It baffles me then, when I see obese kids. On one hand, the parents care so much for them, but on the other hand they allow abuse to occur to their children’s bodies. I put the majority of the blame on the parents. I think they are 80% responsible for what goes into their children’s mouths.
The child starts with breast milk, a smart choice by the mother, maybe followed by formula, baby cereal, mashed foods and eventually solid foods. Somewhere around the time the child becomes a toddler things start to go wrong.
How the parents practice their nutrition begins to rub off on the child. The child learns from the parent’s behavior: monkey see monkey do.

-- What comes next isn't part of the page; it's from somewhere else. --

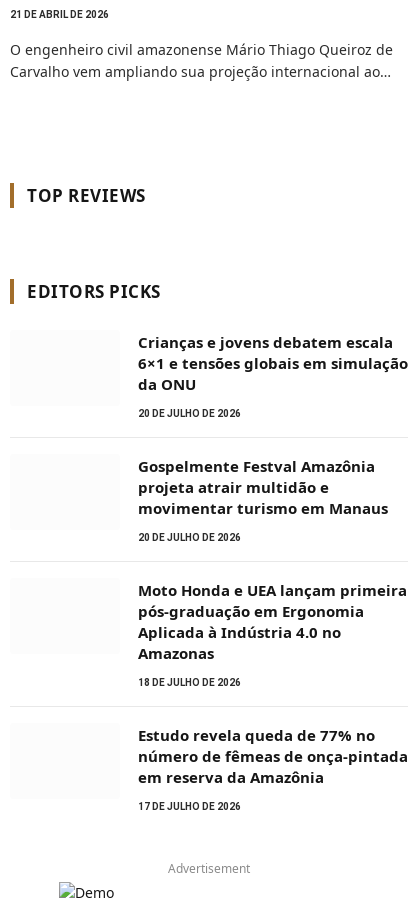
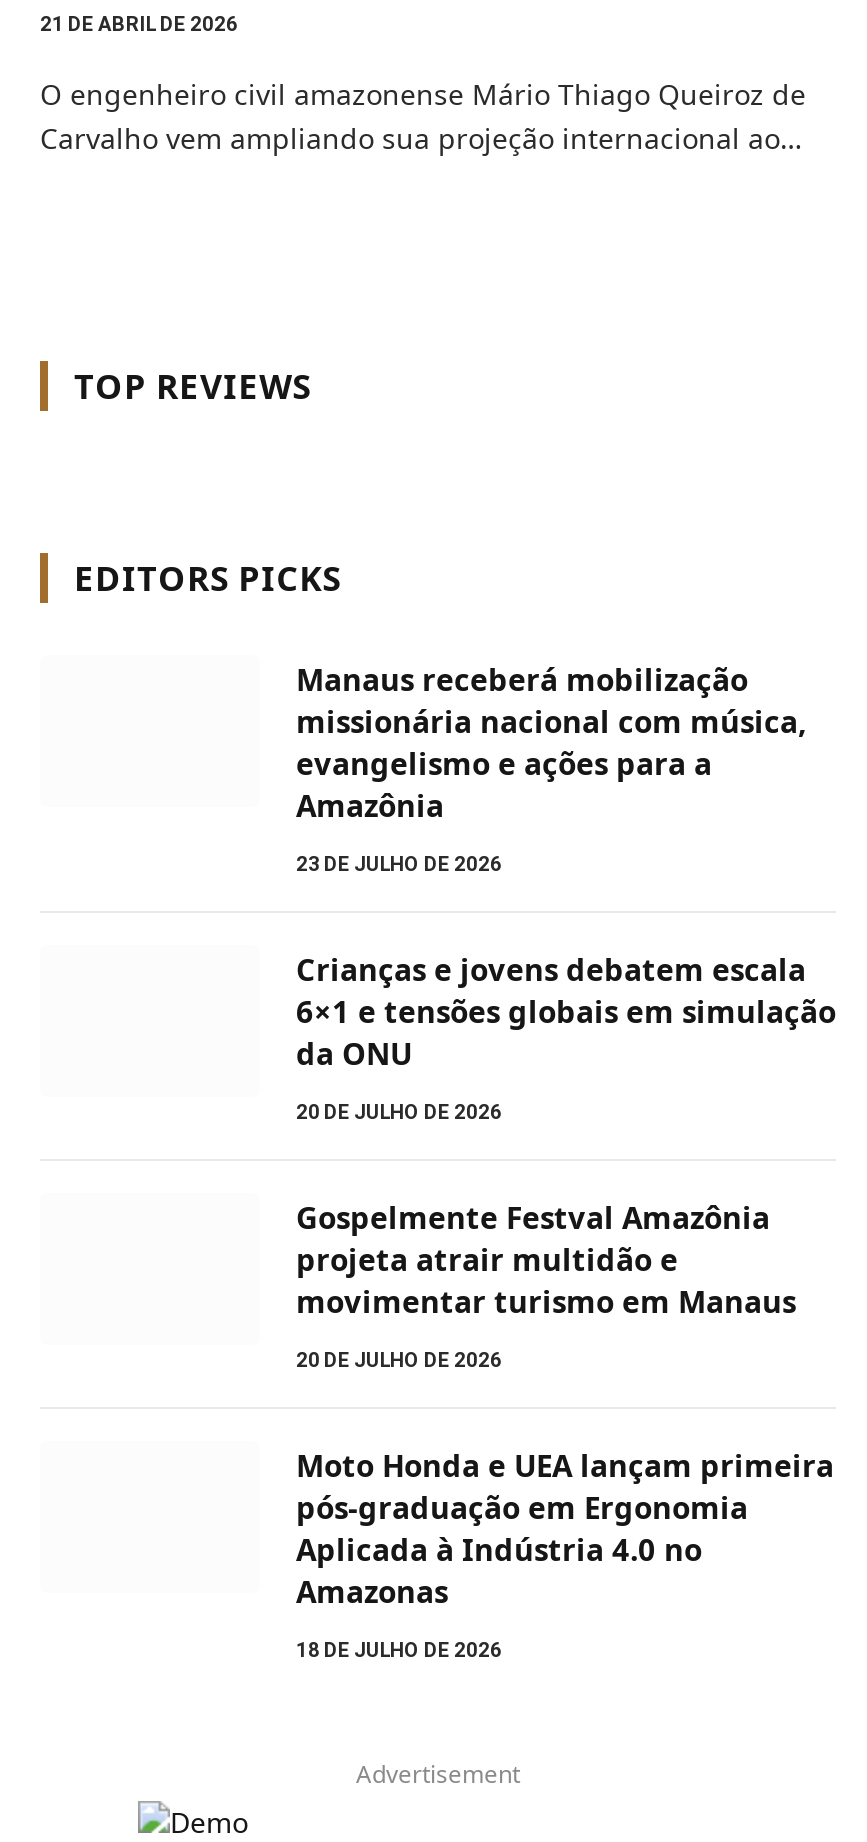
none -> [296,659,806,875] Manaus receberá mobilização | missionária nacional com música, | evangelismo e ações para a | Amazônia | 23 DE JULHO DE 2026
moved [138,332,408,688] -> [296,949,836,1661]: Crianças e jovens debatem escala | 6×1 e tensões globais em simulação | da ONU | ... | Amazonas | 18 DE JULHO DE 2026
[138,725,408,812] Estudo revela queda de 77% no | número de fêmeas de onça-pintada | em reserva da Amazônia | 17 DE JULHO DE 2026 -> none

I put 15% of the blame on the fast food reliance we have created. The world is full of unhealthy fast foods, technology that has made us lazy, advertisements on television that constantly bombard us with these images, and suburban developments that make it difficult to get anywhere without using a car. The last 5% of the blame rests on the child. Ultimately, what you put in your mouth is a decision that you make.
Now that I have distributed fault, it seems logical that the focus should be placed on the parents, since they are the biggest contributing factor of childhood obesity. We cannot individually change the direction the world is going, but we can change how our children function and make conscious food choices.
The number one reason I hear parents give for not taking care of their children properly is “lack of time.” I know you have to work 10 hour days, sleep 6 hours, clean the house, get the kids off to school, pick them up, do the shopping, cut the grass, shovel the snow, answer your emails and on and on. I guess my answer to this is “What is the consequence of how you spend your time.” Perhaps feeding your children responsibly now will save them countless hours in the gym trying to get rid of their excessive weight.
How about this for a scenario as a result of being overweight as a child:
At six years old, they find they can’t play with other kids. Their peers ostracize them. Left behind at any cardiovascular event because of the unnecessary excessive weight they are carrying. Other children are jumping around socializing and having fun. Your overweight child is crying because everyone is making fun of how slow they are.
At nine years of age you see your child at home all the time playing video games. They never go outside to shoot a ball into a net, ride their bike around the block or play with the neighborhood children. It becomes too difficult to move, so the only option is sitting watching a screen.
At 12 years of age they don’t want to go to school because it’s gym class day. It’s obvious that they want to miss it because they can’t do anything but that’s not the real problem. In the dressing room afterwards all the other boys see a prime time to bully your son. They see the fat rolls and proceed to hit him repeatedly with wet towels leaving multiple painful welts. It gets worse when they grab him by the underwear and pull it up in a wedgie fashion over the testicles ripping it. He may try not to cry but the tears are inevitable. This gives the bullies something else to target.
At 17 you ask why they are not going to the prom. Finding the courage to ask someone who is willing to be seen with him or her in public plus finding clothes that fit are too difficult. Why would they take a chance of being made fun of again?
During university they do well at classes but never participate in intramural sports or social events. They just study, sleep and eat. They come out of university the heaviest they have ever been in their lives.
Looking for their first job becomes difficult. They are passed over in favor of other applicants because of how they look. Why would an employer hire an obese person when they can get the same qualified person of normal weight? They would have less sick days and have better personalities to integrate with other workers because during their childhood they played and fit in with the other kids.
At 50 they have a heart attack.
It now becomes a choice. Is your lack of “time” going to be the factor that determines your child’s development and life. Do you try to figure out ways to make time? Do you become a good role model and lead a healthy lifestyle? Do you educate yourself about proper eating and exercise? Do you learn how to cook a healthy meal instead of buying fast food? Do you seek help?
What you do now is huge. What you do now will affect your child’s life. The most precious thing is being a healthy role model to your family. Who cares if it take a little extra time? At the end of the day it’s worth every minute.